Отступать Братилову было некуда. Плюнешь против ветра, лишь себя накажешь. А как бы хорошо порвать ее на клочки, эту треклятую пятерку, развеять по магазину, а еще лучше — кинуть Тоське в лицо: де, вот вам ваша милостыня, подавитесь ею. Два дня торчал на морозе, как волк, трясся за этюдником, дыханием своим нагревал застывшее масло, костер палил, ознобил руки и ноги. И вот платою за искусство бутылка водки.
… Несчастный провинциальный художник, угодивший в расцветающий демократический сад, по которому текут молочные реки с кисельными берегами.
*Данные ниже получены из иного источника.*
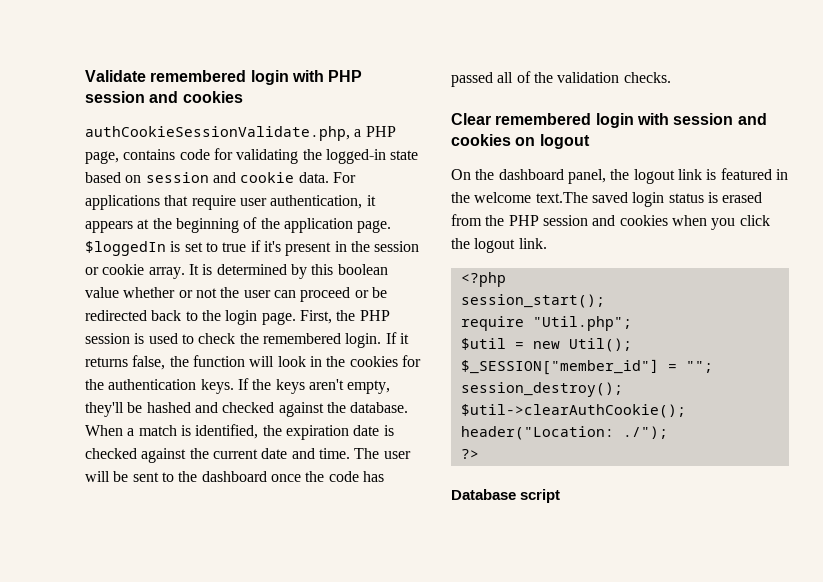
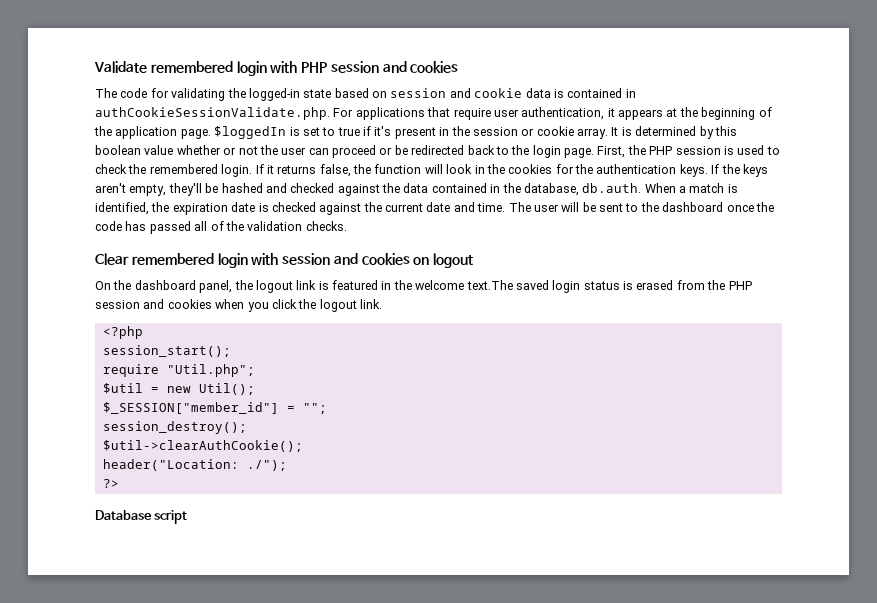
- authCookieSessionValidate.php, a PHP page, contains code for validating the logged-in state based on session and cookie data. For applications that require user authentication, it appears at the beginning of the application page.
+ The code for validating the logged-in state based on session and cookie data is contained in authCookieSessionValidate.php. For applications that require user authentication, it appears at the beginning of the application page.
- If the keys aren't empty, they'll be hashed and checked against the database. When a match is identified, the expiration date is checked against the current date and time.
+ If the keys aren't empty, they'll be hashed and checked against the data contained in the database, db.auth. When a match is identified, the expiration date is checked against the current date and time.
Да вот не подступись к ним, ототрут плечом да еще и лещей наподдадут под микитки. Как все унизить тебя хотят, стоптать под ноги, будто старую ветошь; опустили глаза в корыто и ну чавкать да подхрюкивать; забыли, лихостники, что живут посреди неумирающей красоты. Гос-по-ди, дай вразумления и силы!
Братилов бросил на Тоську уничтожающий взгляд и, схватив пятерку, выскочил на улицу. Тоська недоуменно пожала плечами и принялась за торговлю.
«Зря взъелся-то», — пожурил себя Братилов, с высокого крыльца озирая потускневшую Слободу в оба конца; снежная пыль сыпалась с пожухлых небес, как бы закатывая городишко в легкий марлевый куколь; домишки огрузли и виделись как бы сквозь прозрачную кисею. Кое-где уже свет забрезжил, работный люд садился за ужну, голубовато маревил, отражаясь на стеклах, мировой дьявол-соглядатай и развратитель.
Самые тяжелые, муторные часы для Брагилова: работать уже темно и спать рано, надо как-то коротать время, бороться с приступающей тоскою.